- Your instructions -
From the data that follows, print exactly the lines starting at the one containing "[229,299,294,318] or drop -> (218, 257) none" and ending at the one containing "(342, 513) none -> [1107,618,1127,636] 10"; include both of them and nothing more.

- Records for the exercise -
※
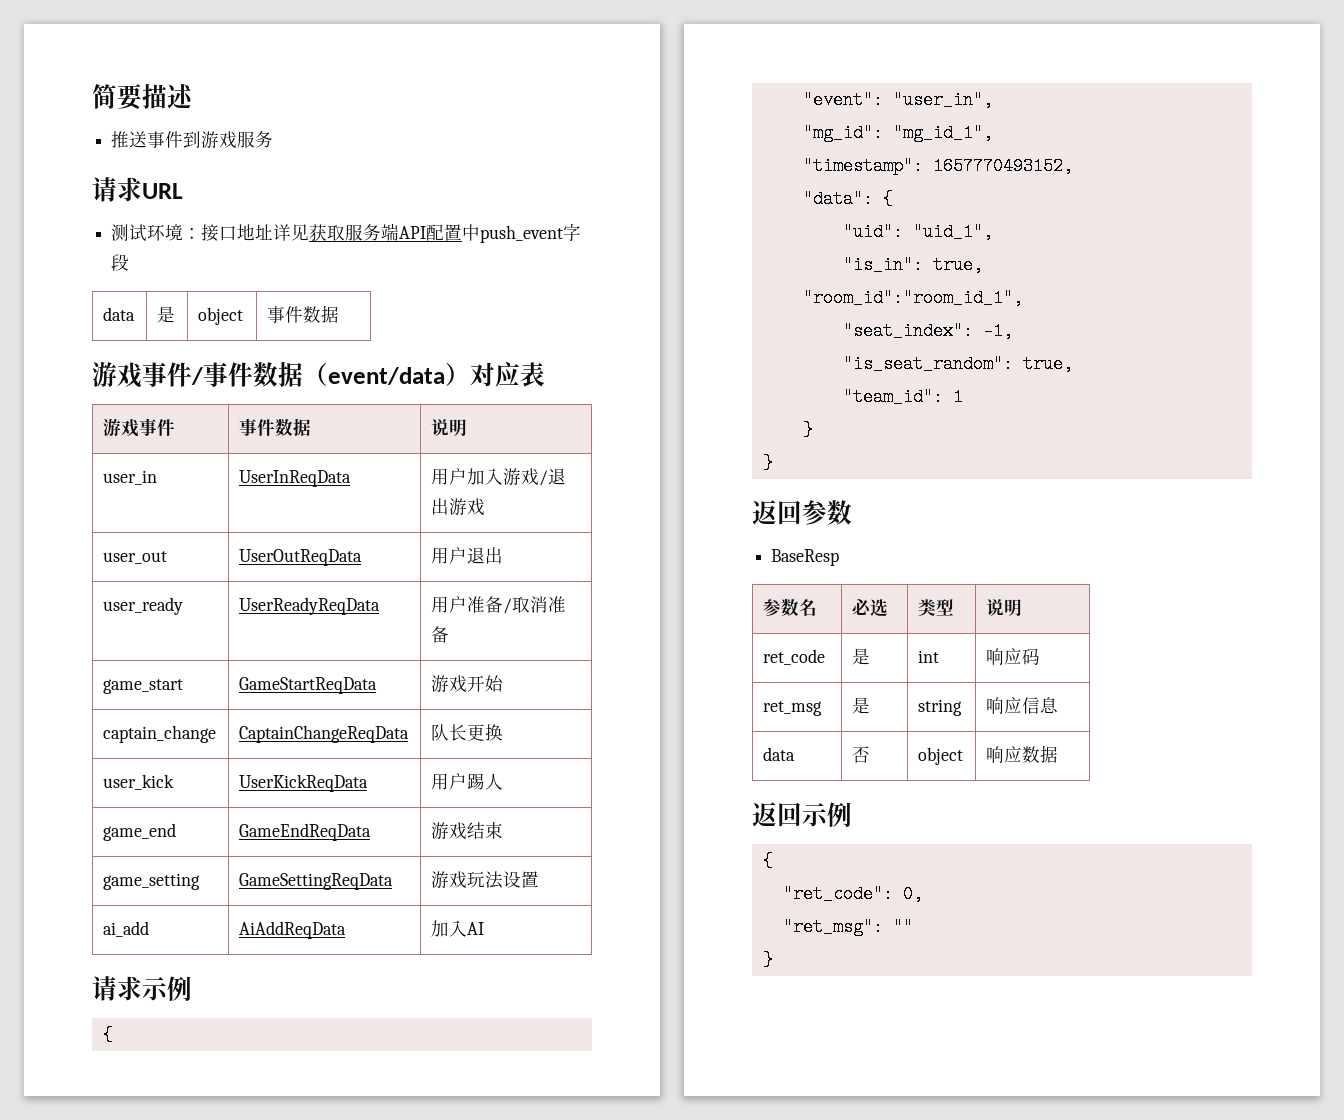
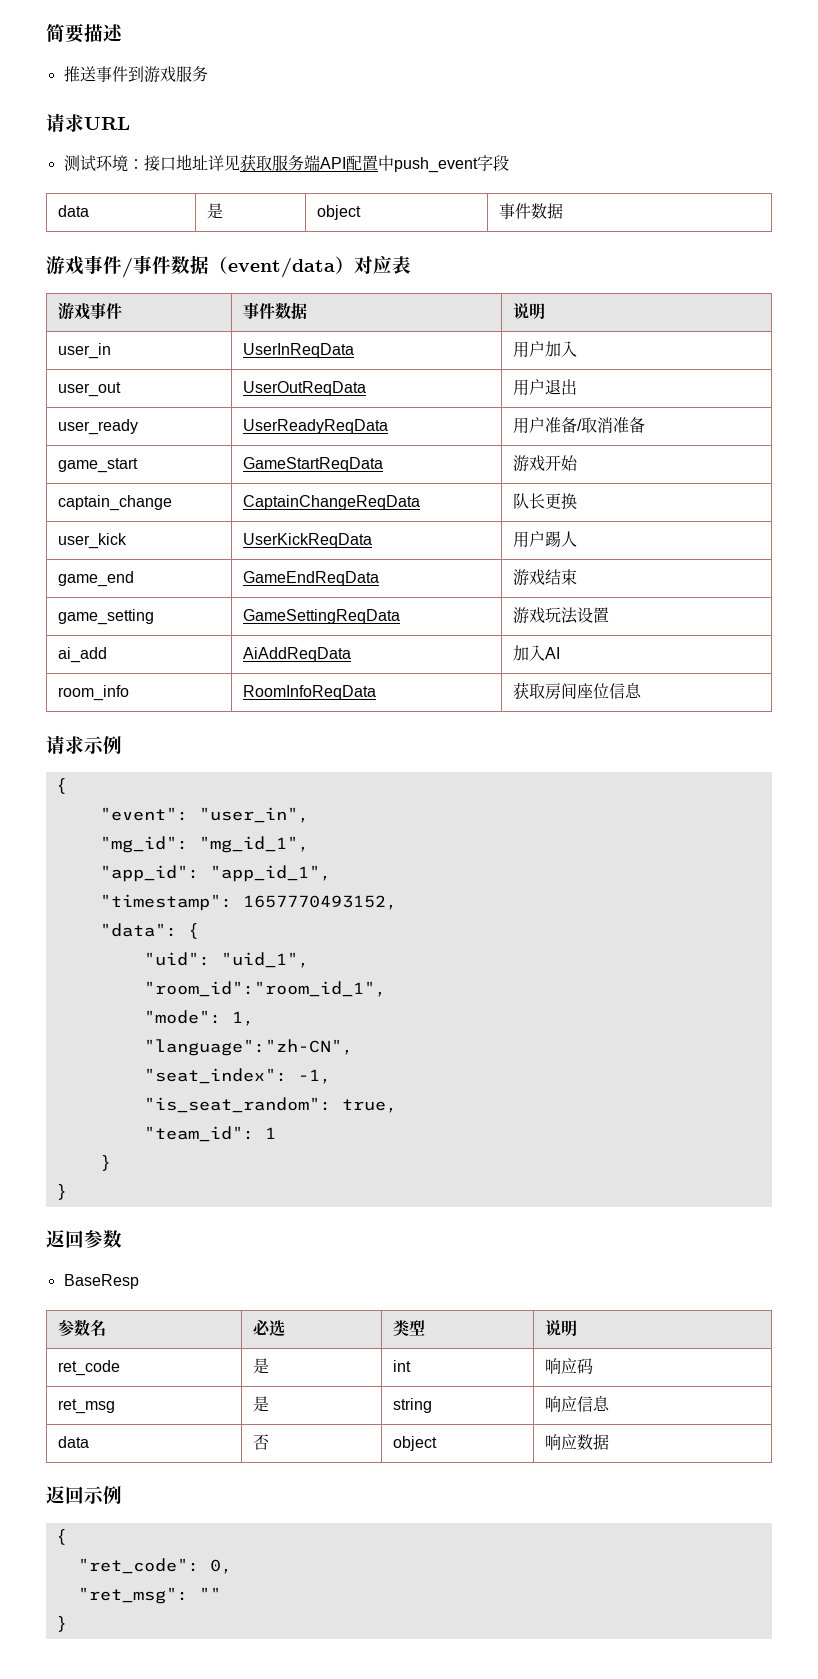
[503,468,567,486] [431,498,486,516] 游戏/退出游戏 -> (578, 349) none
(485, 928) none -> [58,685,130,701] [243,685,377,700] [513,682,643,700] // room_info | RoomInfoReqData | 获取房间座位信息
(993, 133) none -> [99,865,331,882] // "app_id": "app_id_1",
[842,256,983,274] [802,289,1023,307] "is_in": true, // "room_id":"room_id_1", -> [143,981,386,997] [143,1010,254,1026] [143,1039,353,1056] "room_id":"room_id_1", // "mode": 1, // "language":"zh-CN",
※
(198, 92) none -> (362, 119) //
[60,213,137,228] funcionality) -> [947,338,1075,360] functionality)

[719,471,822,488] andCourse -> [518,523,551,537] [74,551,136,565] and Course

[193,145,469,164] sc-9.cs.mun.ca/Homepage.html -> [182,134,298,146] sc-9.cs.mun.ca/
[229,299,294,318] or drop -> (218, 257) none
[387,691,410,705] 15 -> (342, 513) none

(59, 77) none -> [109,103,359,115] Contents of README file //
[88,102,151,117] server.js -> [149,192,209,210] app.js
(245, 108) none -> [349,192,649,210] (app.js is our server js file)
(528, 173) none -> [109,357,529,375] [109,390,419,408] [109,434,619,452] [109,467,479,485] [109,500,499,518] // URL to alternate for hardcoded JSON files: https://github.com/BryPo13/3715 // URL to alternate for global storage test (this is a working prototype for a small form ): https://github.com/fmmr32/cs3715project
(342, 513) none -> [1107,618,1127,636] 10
※
- Output for this exercise -
[229,299,294,318] or drop -> (218, 257) none
[387,691,410,705] 15 -> (342, 513) none

(59, 77) none -> [109,103,359,115] Contents of README file //
[88,102,151,117] server.js -> [149,192,209,210] app.js
(245, 108) none -> [349,192,649,210] (app.js is our server js file)
(528, 173) none -> [109,357,529,375] [109,390,419,408] [109,434,619,452] [109,467,479,485] [109,500,499,518] // URL to alternate for hardcoded JSON files: https://github.com/BryPo13/3715 // URL to alternate for global storage test (this is a working prototype for a small form ): https://github.com/fmmr32/cs3715project
(342, 513) none -> [1107,618,1127,636] 10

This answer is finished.